An organization will only call a strategic planning consultant after it’s obvious to 93.5% of the organization that they have nothing resembling a coherent and forward-thinking strategic plan.

An organization will only put together anything resembling a legit leadership development philosophy after realizing that for all their talk about “developing the future leaders” of the organization, they really haven’t done anything significant and tangible toward that end.

An organization will only start giving a flying flip about employee engagement after it becomes clear that a significant chunk of the humans that trudge through the employee entrance are increasingly miserable every day.
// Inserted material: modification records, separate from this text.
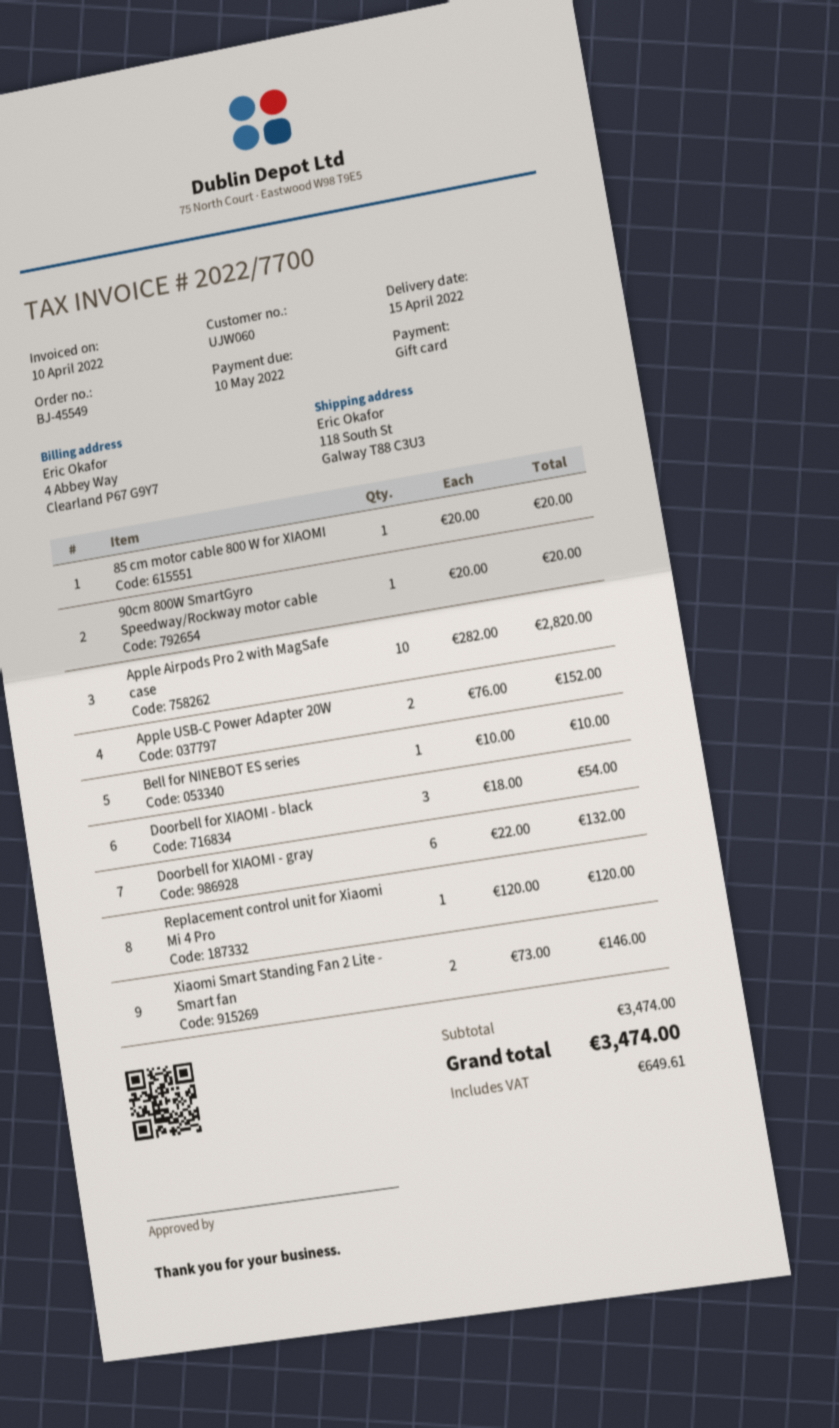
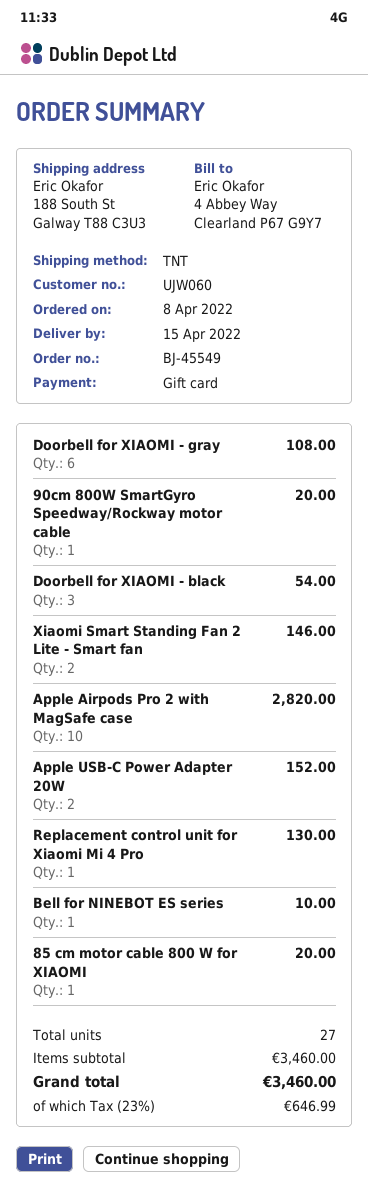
ship to: 118 South St, Galway T88 C3U3 -> 188 South St, Galway T88 C3U3
Doorbell for XIAOMI - gray: 6 for 132.00 -> 6 for 108.00
Replacement control unit for Xiaomi Mi 4 Pro: 1 for 120.00 -> 1 for 130.00
subtotal: 3474.00 -> 3460.00
tax: 649.61 -> 646.99
total: 3474.00 -> 3460.00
An organization will only give a rat’s derriere about employees being innovative after they sense that they’re not simply a bit behind the curve–they’re woefully behind the curve.

An organization will start using “culture” and/or “core values” in substantive ways only after they realize that employee morale has dipped so low that they’d view being laid-off as a welcome respite from the not-so-friendly confines of your building.

So what if we take a new strategy in our organizations? What if we decided to create a crisis mindset in our employees sometimes instead of waiting for actual crisis? What if we adopted a survival mindset on an ongoing basis rather than trying to turn it on only after the feces hits the fan?

Crisis has this way of sharpening our focus, doesn’t it? It has the effect of forcing us to spend time only on important things instead of the meaningless nonsense that we tend to get sucked into sometimes.

Think about an ER, for example. When a patient is lifted off the back of an ambulance and rushed to the operating table, there aren’t a lot of politics at that point, are there? Not a lot of turf wars. Not much stupid bickering between colleagues. And gossip? How could they? They don’t have time. To invest in any of those things would seem really, really dumb in light of the situation in which they find themselves.

So how ’bout it? Should we try to cultivate a crisis-mindset in our people so that we’ll rid ourselves of some of the negativity that’s sprung up? Perhaps trying to think of our organizations as organisms fighting for survival in a Darwinian-dog-eat-dog world would motivate us to traverse that gap between surviving and thriving. Maybe we’d spend less time whining and complaining and more time trying to make each other and our organization better. Maybe it would force employees who for too long have been allowed to be a cancer to the organization to do one of two things: either buck up, work hard, and be positive and awesome to their teammates; or pack up their horrible attitude and take it somewhere else where it would fit right in.

Why is it that only in a time of crisis will we focus on the important stuff and rid ourselves of dumb workplace nonsense? It’s a shame it has to come to that.